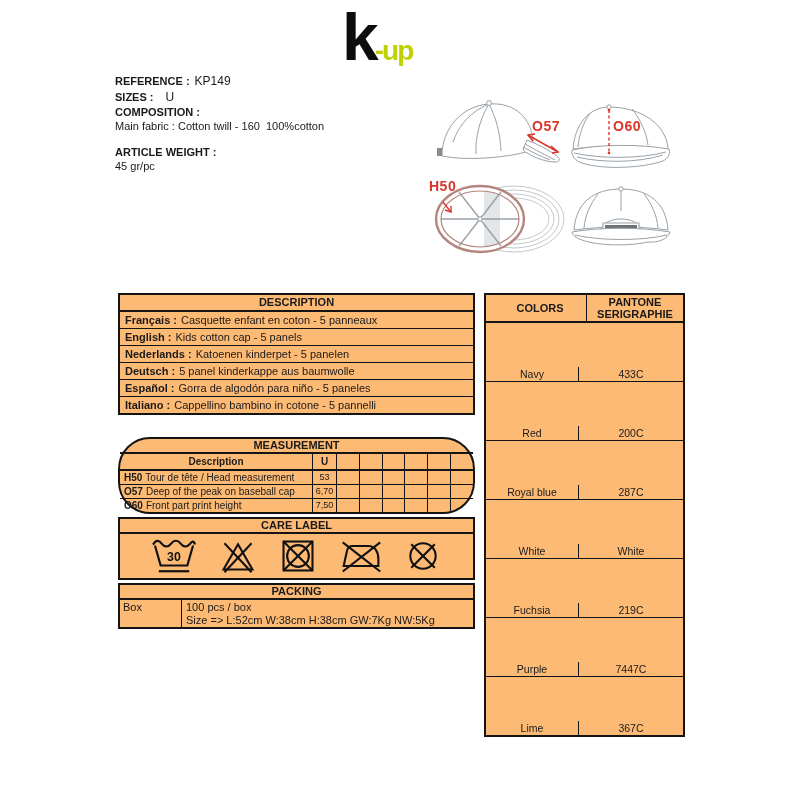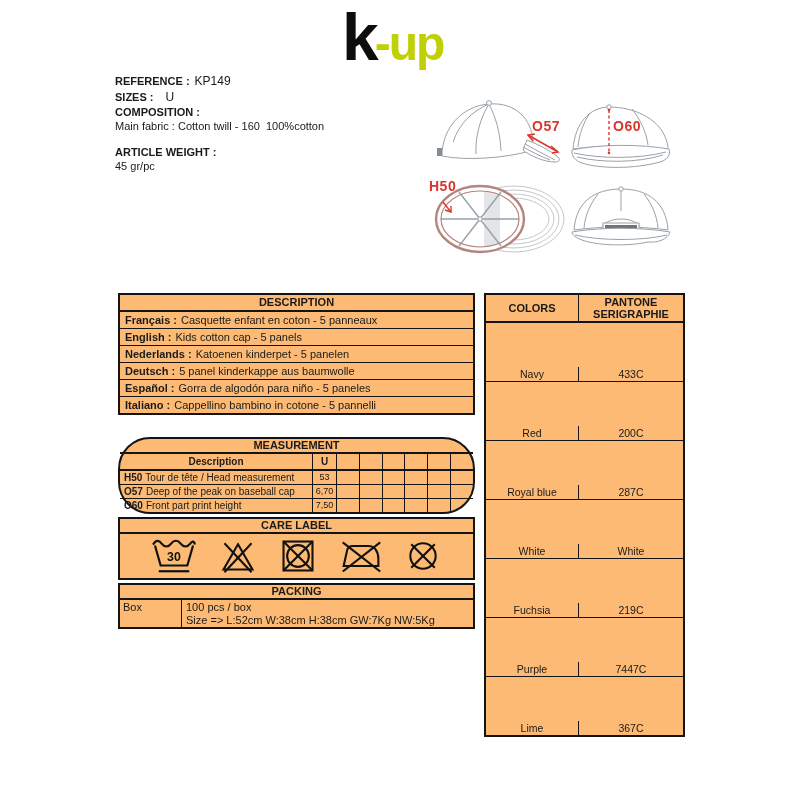--- a/index.html
+++ b/index.html
@@ -2,21 +2,21 @@
 <html><head>
 <meta charset="utf-8">
 <style>
   html,body{margin:0;padding:0;background:#fff;}
   .page{position:relative;width:800px;height:800px;background:#fff;overflow:hidden;
         font-family:"Liberation Sans","DejaVu Sans",sans-serif;color:#1a1a1a;}
 
   
   .logo{position:absolute;left:342px;top:4px;display:flex;align-items:baseline;line-height:1;}
   .logo-k{font-size:66px;font-weight:bold;color:#0d0d0d;letter-spacing:-4px;}
-  .logo-up{font-size:48px;font-weight:bold;color:#bfd105;letter-spacing:-2px;}
+  .logo-up{font-size:28px;font-weight:bold;color:#bfd105;letter-spacing:-2px;}
 
   
   .info{position:absolute;left:115px;top:72px;width:300px;font-size:11px;}
   .info .line{position:absolute;left:0;white-space:nowrap;}
   .b{font-weight:bold;}
   .val{font-size:12px;margin-left:5px;}
   .il1{top:2px}.il2{top:18px}.il3{top:34px}.il4{top:48px}.il5{top:74px}.il6{top:88px}
 
   
   .cap-svg{position:absolute;}
@@ -33,21 +33,21 @@
   .desc{left:118px;top:293px;width:357px;}
   .desc .t-title{height:15px;line-height:15px;}
   .d-row{height:16px;line-height:16px;border-bottom:1px solid #141414;padding-left:5px;
          font-size:11px;white-space:nowrap;overflow:hidden;}
   .d-row:last-child{border-bottom:none;}
   .d-lang{font-weight:bold;margin-right:4px;}
 
   
   .colors{left:484px;top:293px;width:201px;}
   .c-head{display:flex;border-bottom:2px solid #141414;font-weight:bold;font-size:11px;text-align:center;}
-  .c-head-colors{width:92px;display:flex;align-items:center;justify-content:center;}
+  .c-head-colors{width:92px;display:flex;align-items:center;justify-content:center;padding-left:8px;}
   .c-head-pant{flex:1;border-left:1px solid #141414;line-height:12px;padding:1px 0;}
   .c-head-pant span{display:block;}
   .c-row{display:flex;height:14px;line-height:14px;border-bottom:1px solid #141414;
          font-size:10.5px;text-align:center;margin-top:44px;}
   .c-row:last-child{border-bottom:none;}
   .c-name{width:92px;}
   .c-pant{flex:1;border-left:1px solid #141414;}
 
   
   .meas{left:118px;top:437px;width:357px;border-radius:32px;}

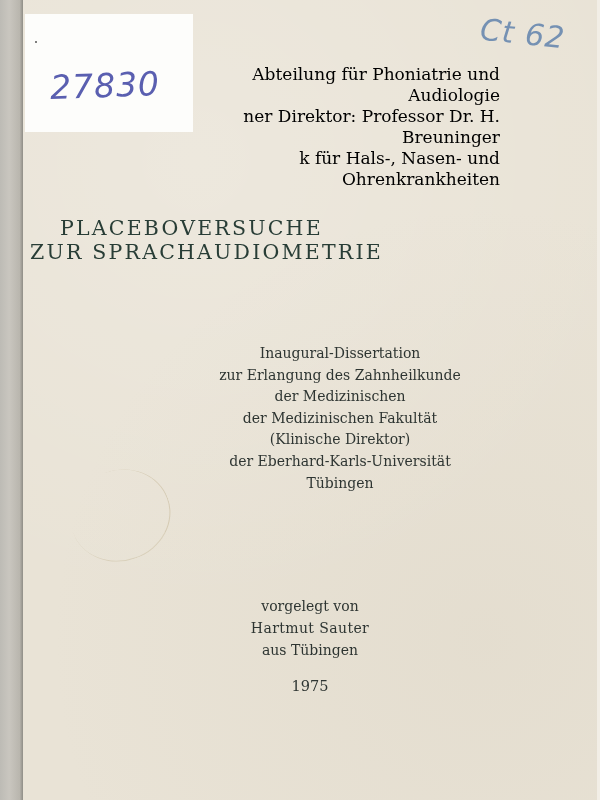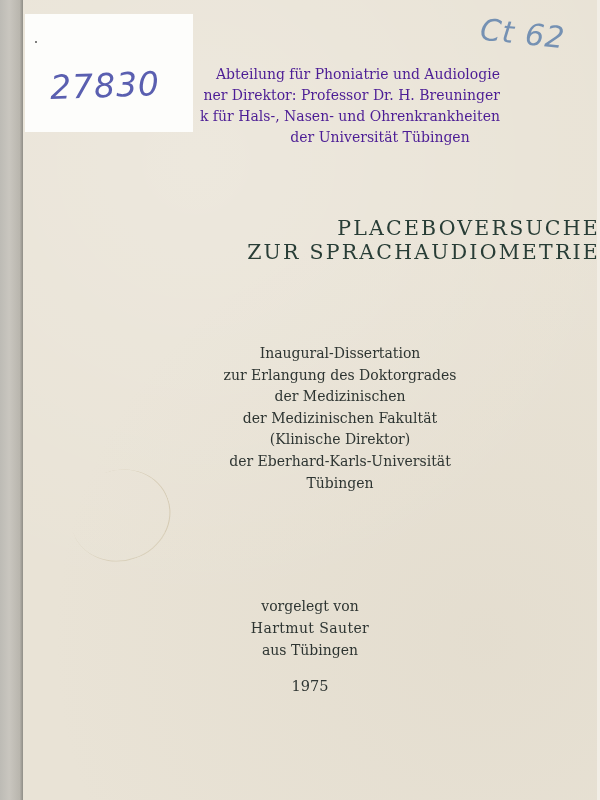--- a/index.html
+++ b/index.html
@@ -41,25 +41,25 @@
     .inv-number {
       left: 50px; top: 66px; font-size: 33px; font-weight: 300; color: #5a5fb0;
       transform: rotate(-2deg);
     }
     .shelf-mark {
       left: 480px; top: 16px; font-size: 30px; color: #7591b3;
       transform: rotate(6deg);
     }
     .header-block {
       position: absolute; left: 160px; top: 64px; width: 340px;
-      text-align: right; color: #4c1d95; font-size: 14px; line-height: 21px;
+      text-align: right; color: #000000; font-size: 17px; line-height: 21px;
     }
     .header-block .centered { text-align: center; padding-left: 100px; }
     .title {
-      position: absolute; left: 0; width: 600px; text-align: right;
+      position: absolute; left: 0; width: 600px; text-align: left;
       color: #283d36; font-size: 20.5px; letter-spacing: 2.2px; font-weight: normal;
     }
     .title-1 { top: 216px; padding-left: 60px; box-sizing: border-box; }
     .title-2 { top: 240px; padding-left: 30px; box-sizing: border-box; }
     .body-block {
       position: absolute; left: 200px; top: 343px; width: 280px;
       text-align: center; color: #2e3532; font-size: 14px; line-height: 21.6px;
     }
     .author-block {
       position: absolute; left: 200px; top: 595px; width: 220px;
@@ -93,29 +93,28 @@
   <div class="sticker-dot"></div>
 </div>
 
 <div class="handwritten inv-number">27830</div>
 <div class="handwritten shelf-mark">Ct 62</div>
 
 <div class="header-block">
   <div>Abteilung für Phoniatrie und Audiologie</div>
   <div>ner Direktor: Professor Dr. H. Breuninger</div>
   <div>k für Hals-, Nasen- und Ohrenkrankheiten</div>
-  <div class="centered">der Universität Tübingen</div>
 </div>
 
 <div class="title title-1">PLACEBOVERSUCHE</div>
 <div class="title title-2">ZUR SPRACHAUDIOMETRIE</div>
 
 <div class="body-block">
   <div>Inaugural-Dissertation</div>
-  <div>zur Erlangung des Doktorgrades</div>
+  <div>zur Erlangung des Zahnheilkunde</div>
   <div>der Medizinischen</div>
   <div>der Medizinischen Fakultät</div>
   <div>(Klinische Direktor)</div>
   <div>der Eberhard-Karls-Universität</div>
   <div>Tübingen</div>
 </div>
 
 <div class="author-block">
   <div>vorgelegt von</div>
   <div class="author-name">Hartmut Sauter</div>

|---|

_TASK BRIEF_
Within the listing above, count the lines that contain the string "flex". Give only the number.

_WRITTEN ANSWER_
7